姜老太太坐在椅子上,跟说书似的,说的眉飞色舞,“村里落后,太落后,你们都还不知道,这天又要变了吧?”
“变天?”
“白云这么多,大晴天,不像是要下雨。”
“政策,政策,真是一堆文盲。”姜老太太抬起下巴:“我孙女水琅,都被召回沪城了,你们猜,是干嘛的?”
“不会是坐牢吧?”
“不会又是要批.斗吧?”
姜老太太翻了个白眼,“是国家要把水家的财产都返还回来了。”
大院子骤然陷入寂静。
村支书旱烟“啪嗒”一声掉在地上,将人惊醒。
水琅开着汽车一进村的时候,就听到自己的名字。
“水琅对我这个奶奶最亲,最孝顺,你们不知道,吃饭都想喂着我吃,睡觉都要搂着我睡!”
“水琅居然还认你们,姜大娘,你这大瓦房看来要换成大楼房了呀!”
“水家那么有钱,全部返回来,就这么一个闺女,那不就等于是你老太太有钱了!”
“姜大娘,当初我们也是出了力的,等你家财万贯,可不要忘了我们啊!”
“以前那老太太,身边都得有丫鬟婆子,姜大姐,等财产返还下来,你就雇我当洗脚婆子,我给你倒洗脚水!”
“行啊,给你开三十块钱工资,给你发商品粮!”姜老太太被夸得像个地主婆一样坐着,“水琅的钱,当然就是我老太太…….!!!”
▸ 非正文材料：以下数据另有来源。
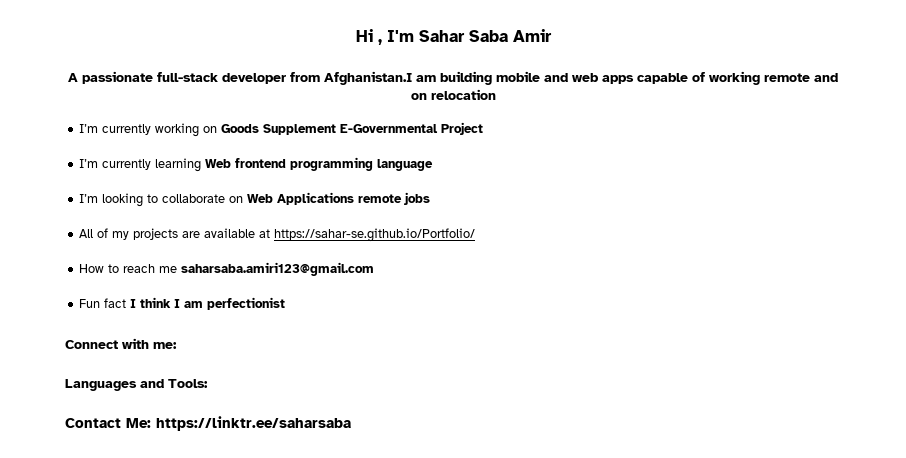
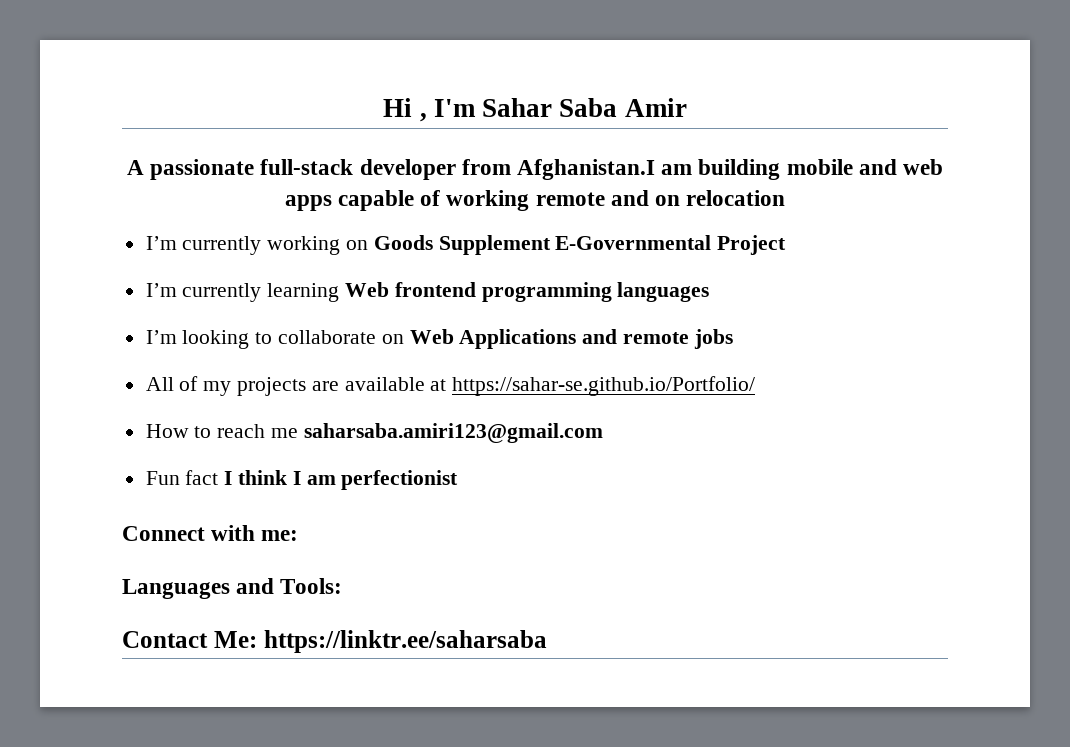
[377,159,434,171] language -> [617,282,710,302] languages
(355, 198) none -> [582,329,618,344] and

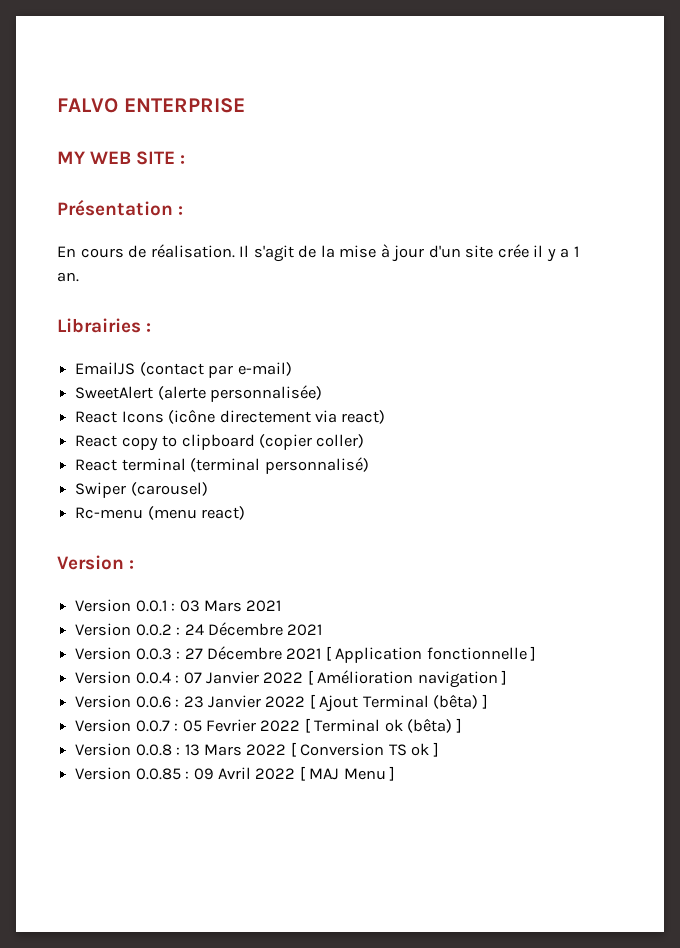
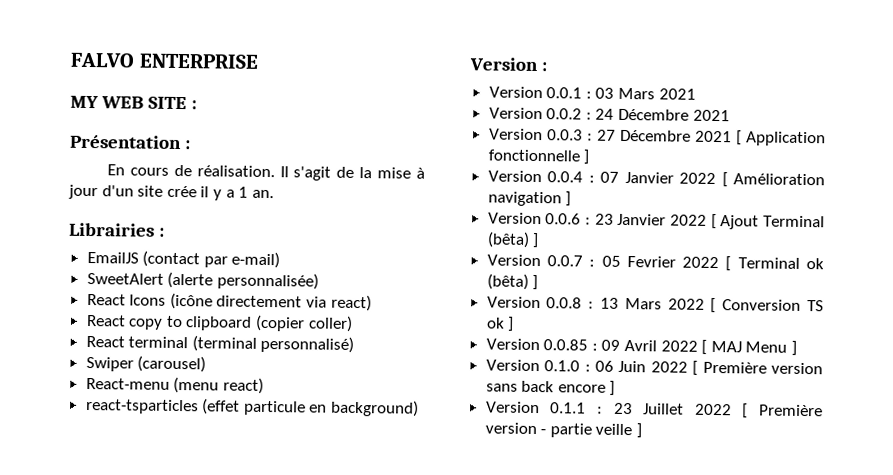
[75,507,144,519] Rc-menu -> [85,377,170,390] React-menu
(246, 513) none -> [85,398,420,417] // react-tsparticles (effet particule en background)
(396, 773) none -> [485,359,823,376] [485,380,616,396] [485,401,823,419] [484,422,643,439] // Version 0.1.0 : 06 Juin 2022 [ Première version sans back encore ] // Version 0.1.1 : 23 Juillet 2022 [ Première version - partie veille ]

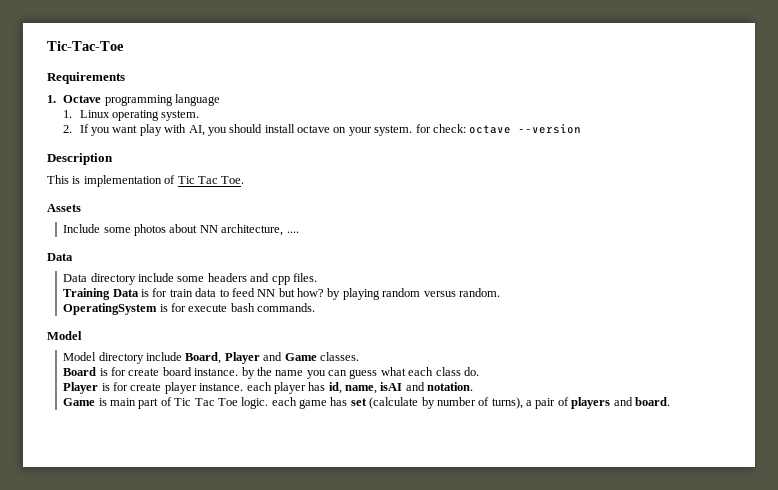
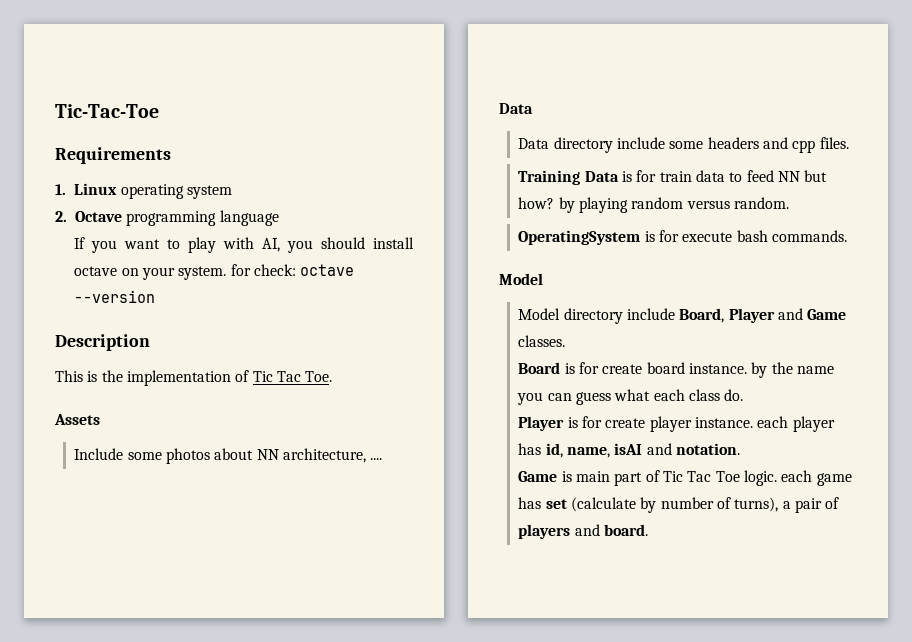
[63,94,221,106] [63,110,200,121] [63,125,73,133] Octave programming language // 1. Linux operating system. // 2. -> [74,183,233,199] [55,210,279,226] Linux operating system // 2. Octave programming language //
(138, 129) none -> [167,239,181,249] to
(81, 180) none -> [101,370,123,382] the

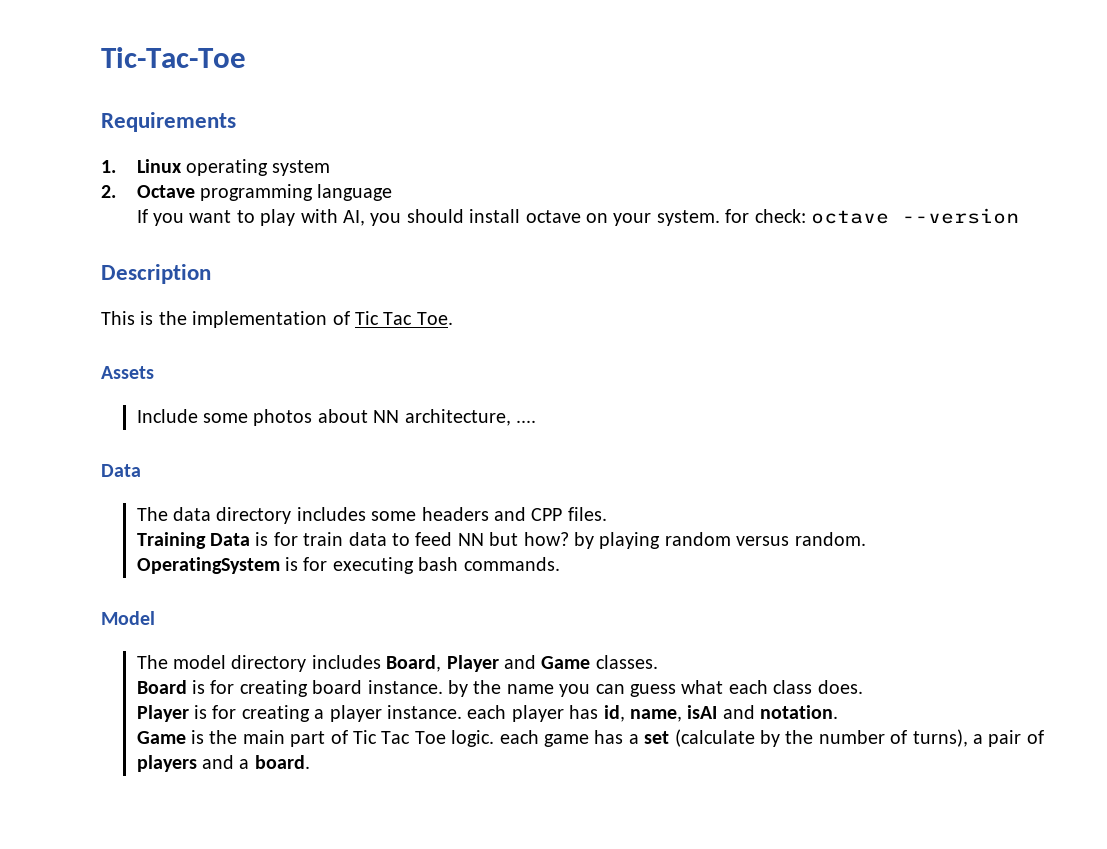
[518,137,666,153] Data directory include -> [136,507,366,524] The data directory includes
[792,140,816,153] cpp -> [531,508,563,521] CPP
[682,232,733,242] execute -> [332,557,414,574] executing
[518,308,676,324] Model directory include -> [136,655,381,672] The model directory includes
[602,364,643,374] create -> [239,680,308,697] creating
[724,389,744,401] do. -> [817,680,863,694] does.
[605,418,646,428] create -> [241,705,325,722] creating a
(572, 476) none -> [209,730,238,744] the
(542, 503) none -> [628,734,639,744] a
(657, 505) none -> [785,730,814,744] the
(600, 530) none -> [239,759,250,769] a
老太太突然卡壳,像是见了鬼似的,僵直身体,瞪着大门外。
村民们回头,看到一个小姑娘站在门口,穿着体面,长得还有点眼熟,但就是想不起来在哪里见过。
突然,又有三个小丫头出现,也有点眼熟,同样想不起来在哪里见过。
“儿子在城里演电影,你老人家在村里唱戏。”水琅打量了一圈人,“真够可以的。”
老太太脸色发白,巍巍颤颤扶着墙角坐起来,满脸都是恐惧,生怕水琅接下来对她说出什么难听的话,让大家知道水琅根本不在意她这个奶奶,更怕水琅说出儿媳妇孙女全都犯罪被下放了,孙子也在坐牢。
那她在村里可就别想再抬得起头了!
想到老郑家自打儿子死后,儿媳妇带着三个孙女跑了,老两口在村里尽遭人白眼,干最重的活,天天被说断种断根的玩意儿,代入一下自己,顿时抖得更厉害了。
这死丫头一辈子没来村里过,怎么突然在她牛皮吹得天花乱坠时,跟鬼似的,不声不响站在这里了!
差点直接把她给送走!
“大、大大丫?”
突然,一道惊疑声响起,一名干瘦的妇女走出来,盯着三个丫头看,发现叫完大丫一缩肩膀后,一张脸顿时变得凶神恶煞,“逼养的东西!还真的是你们!小贱货,死哪里去了! ”
大丫吓得下意识缩在水琅身后,二丫挡在三丫前面,也紧紧抓住水琅的衣角。
“你们那个贱妈人呢!居然把老娘都给耍过去了,害得我们差点被戳断脊梁骨!”干瘦妇女抽出一根赶牛的牛鞭,直接就往大丫脸上抽,“□□养的玩意!还敢跑!”
“啪——!”
牛鞭抽在干瘦妇女的脸上,妇女被抽地双眼发黑,耳朵嗡嗡直叫,双腿一个踉跄,摔在地上,鼻子脸传来火辣辣地疼。
人生头一回被这样抽打,脑子跟着耳朵“嗡嗡”地响,完全回想不起来抽出去的鞭子,是怎么反过来抽到她的脸上了!